-- DATA UNDER STUDY --
_____

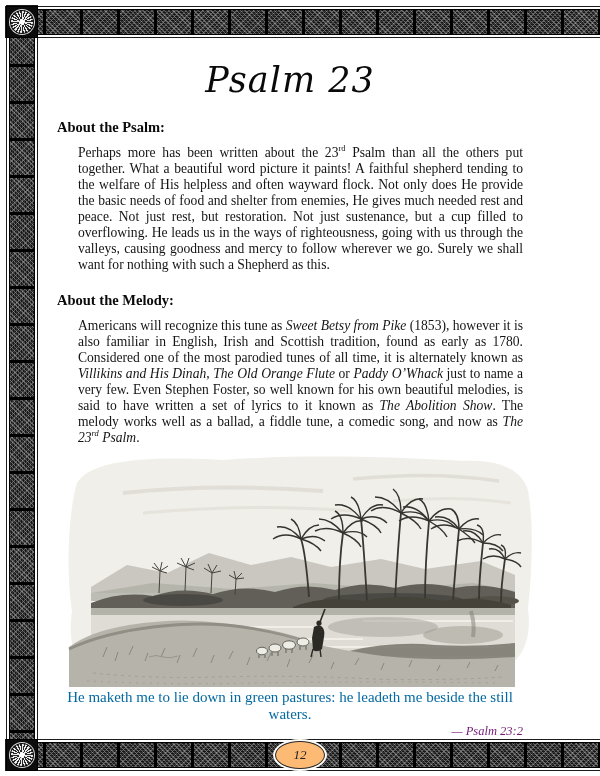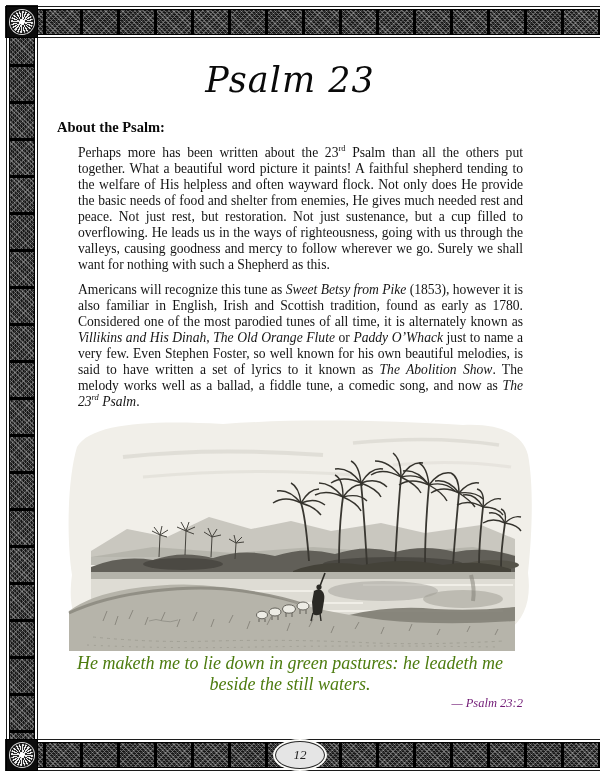--- a/index.html
+++ b/index.html
@@ -91,6 +91,7 @@
     <h2 class="first">About the Psalm:</h2>
     <p class="body"><span>Perhaps more has been written about the 23</span><sup>rd</sup><span> Psalm than all the others put together. What a beautiful word picture it paints! A faithful shepherd tending to the welfare of His helpless and often wayward flock. Not only does He provide the basic needs of food and shelter from enemies, He gives much needed rest and peace. Not just rest, but restoration. Not just sustenance, but a cup filled to overflowing. He leads us in the ways of righteousness, going with us through the valleys, causing goodness and mercy to follow wherever we go. Surely we shall want for nothing with such a Shepherd as this.</span></p>
 
+    <h2>About the Melody:</h2>
     <p class="body"><span>Americans will recognize this tune as </span><span class="it">Sweet Betsy from Pike</span><span> (1853), however it is also familiar in English, Irish and Scottish tradition, found as early as 1780. Considered one of the most parodied tunes of all time, it is alternately known as </span><span class="it">Villikins and His Dinah</span><span>, </span><span class="it">The Old Orange Flute</span><span> or </span><span class="it">Paddy O’Whack</span><span> just to name a very few. Even Stephen Foster, so well known for his own beautiful melodies, is said to have written a set of lyrics to it known as </span><span class="it">The Abolition Show</span><span>. The melody works well as a ballad, a fiddle tune, a comedic song, and now as </span><span class="it">The 23</span><sup class="it">rd</sup><span class="it"> Psalm</span><span>.</span></p>
 
     <div class="illustration">

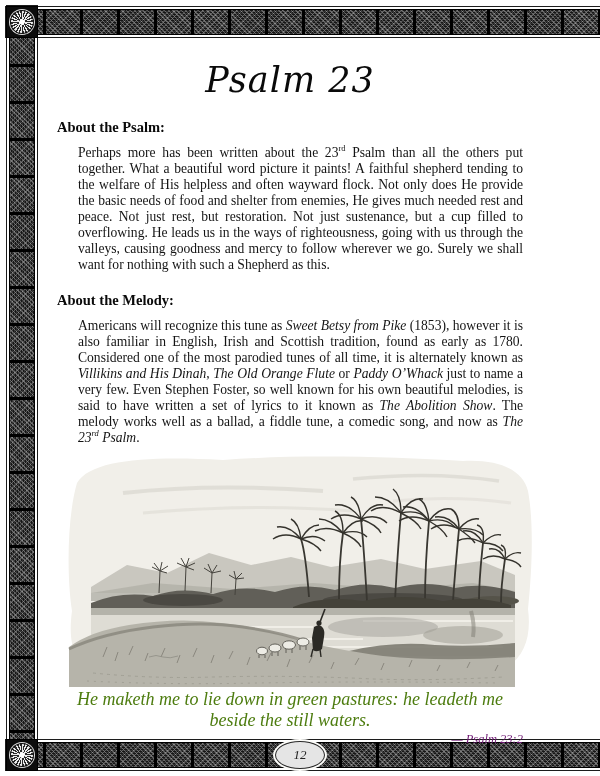--- a/index.html
+++ b/index.html
@@ -64,7 +64,7 @@
   .it{font-style:italic;}
   .illustration{margin:5px 0 0 6px;width:474px;height:236px;}
   .caption{margin-top:2px;}
-  .caption-text{text-align:center;font-style:italic;font-size:18px;color:#4d7c0f;}
+  .caption-text{text-align:center;font-size:15px;color:#0369a1;}
   .caption-attr{text-align:right;font-style:italic;font-size:12.5px;color:#701a75;margin-top:1px;}
 </style>
 </head>

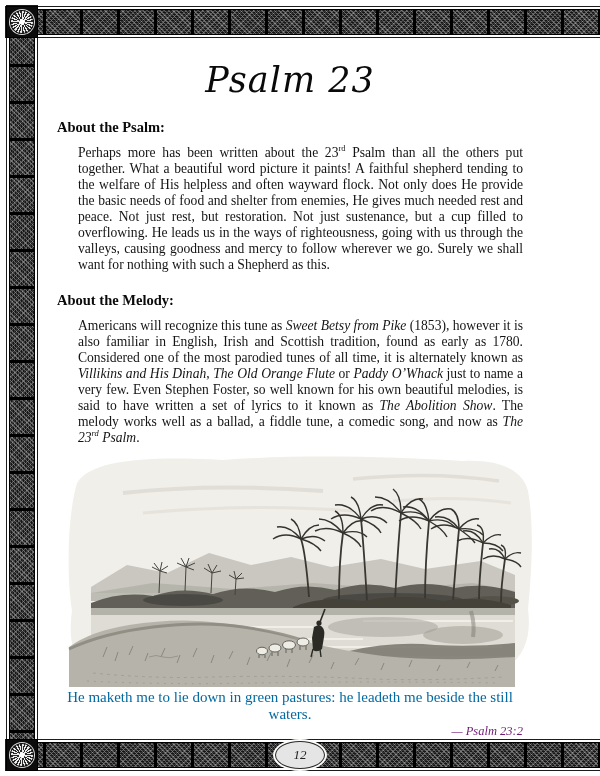--- a/index.html
+++ b/index.html
@@ -44,7 +44,7 @@
   }
   .page-oval{
     position:absolute;left:300px;bottom:7px;transform:translateX(-50%);
-    width:48px;height:26px;background:#e5e5e5;border:1.5px solid #2a2a2a;
+    width:48px;height:26px;background:#fdba74;border:1.5px solid #2a2a2a;
     border-radius:50%;z-index:4;display:flex;align-items:center;justify-content:center;
     box-shadow:0 0 0 2px #fcfcf9;
     font-style:italic;font-size:13px;color:#222;

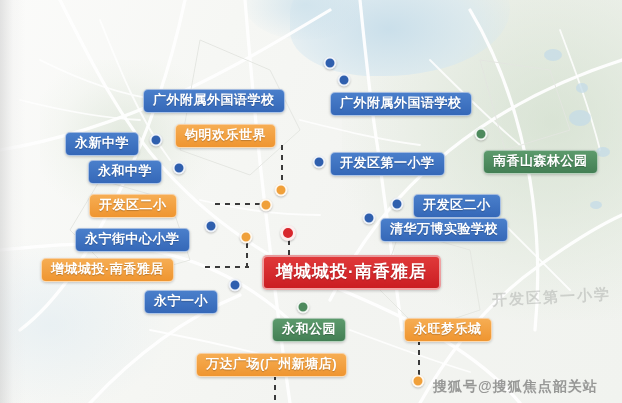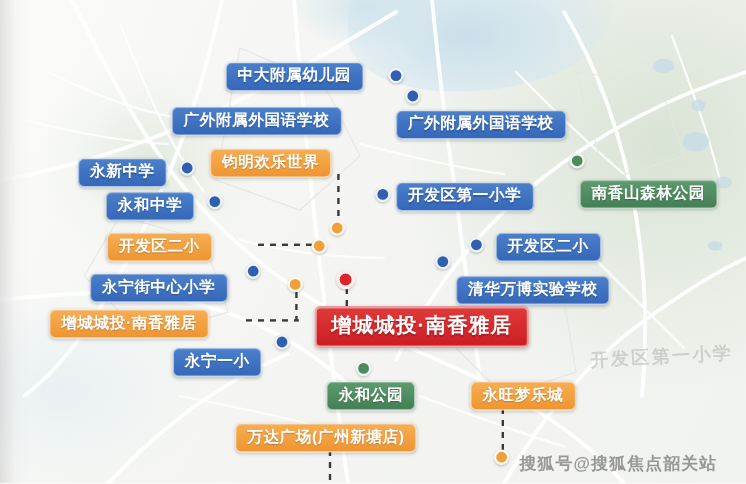--- a/index.html
+++ b/index.html
@@ -222,7 +222,6 @@
   <div class="poi-dot green" style="left:303px; top:307px;"></div>
   <div class="poi-dot orange" style="left:418px; top:381px;"></div>
 
-  <div class="poi-label blue" style="left:188px; top:52px;">中大附属幼儿园</div>
   <div class="poi-label blue" style="left:143px; top:89px;">广外附属外国语学校</div>
   <div class="poi-label blue" style="left:330px; top:92px;">广外附属外国语学校</div>
   <div class="poi-label orange" style="left:175px; top:124px;">钧明欢乐世界</div>

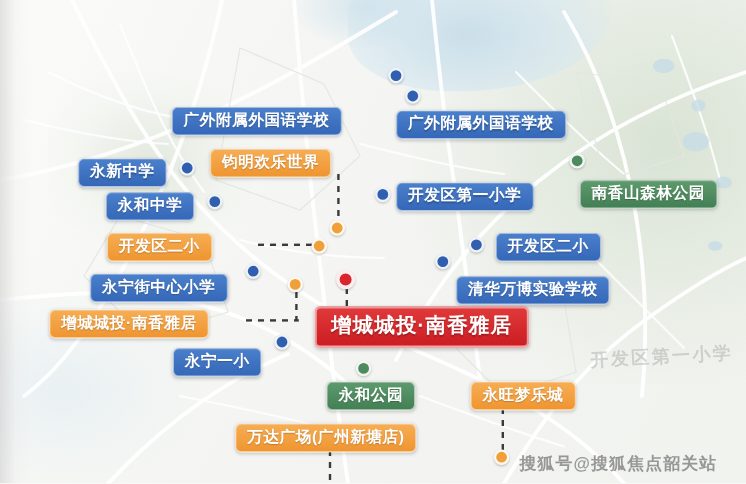--- a/index.html
+++ b/index.html
@@ -232,7 +232,7 @@
   <div class="poi-label blue" style="left:413px; top:194px;">开发区二小</div>
   <div class="poi-label orange" style="left:89px;  top:194px;">开发区二小</div>
   <div class="poi-label blue" style="left:75px;  top:228px;">永宁街中心小学</div>
-  <div class="poi-label blue" style="left:380px; top:230px;">清华万博实验学校</div>
+  <div class="poi-label blue" style="left:380px; top:218px;">清华万博实验学校</div>
   <div class="poi-label orange" style="left:41px;  top:258px;">增城城投·南香雅居</div>
   <div class="poi-label red" style="left:262px; top:255px;">增城城投·南香雅居</div>
   <div class="poi-label blue" style="left:144px; top:290px;">永宁一小</div>

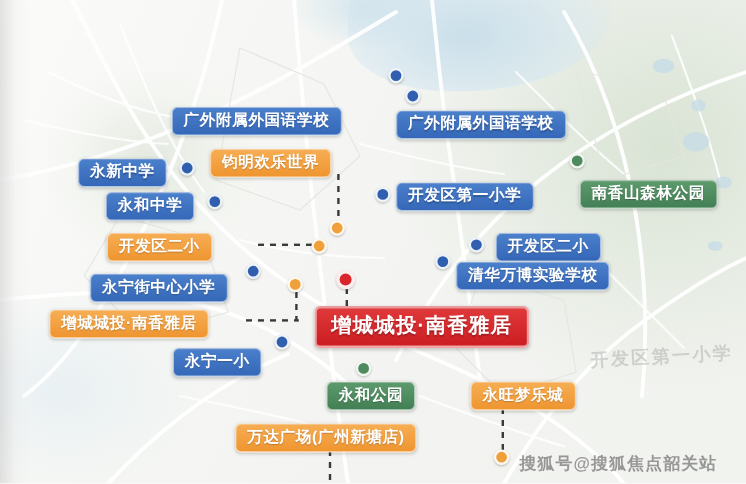--- a/index.html
+++ b/index.html
@@ -237,7 +237,7 @@
   <div class="poi-label red" style="left:262px; top:255px;">增城城投·南香雅居</div>
   <div class="poi-label blue" style="left:144px; top:290px;">永宁一小</div>
   <div class="poi-label green" style="left:272px; top:318px;font-family:Liberation Serif, serif;">永和公园</div>
-  <div class="poi-label orange" style="left:392px; top:318px;">永旺梦乐城</div>
+  <div class="poi-label orange" style="left:404px; top:318px;">永旺梦乐城</div>
   <div class="poi-label orange" style="left:196px; top:353px;">万达广场(广州新塘店)</div>
 
   <div class="watermark" style="left:433px; top:378px;">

_____

-- WHAT TO WORK ON --
Copy every line of the data where "caption" is found.

-- SOLVED PROBLEM --
   .caption{margin-top:2px;}
-  .caption-text{text-align:center;font-style:italic;font-size:18px;color:#4d7c0f;}
+  .caption-text{text-align:center;font-size:15px;color:#0369a1;}
   .caption-attr{text-align:right;font-style:italic;font-size:12.5px;color:#701a75;margin-top:1px;}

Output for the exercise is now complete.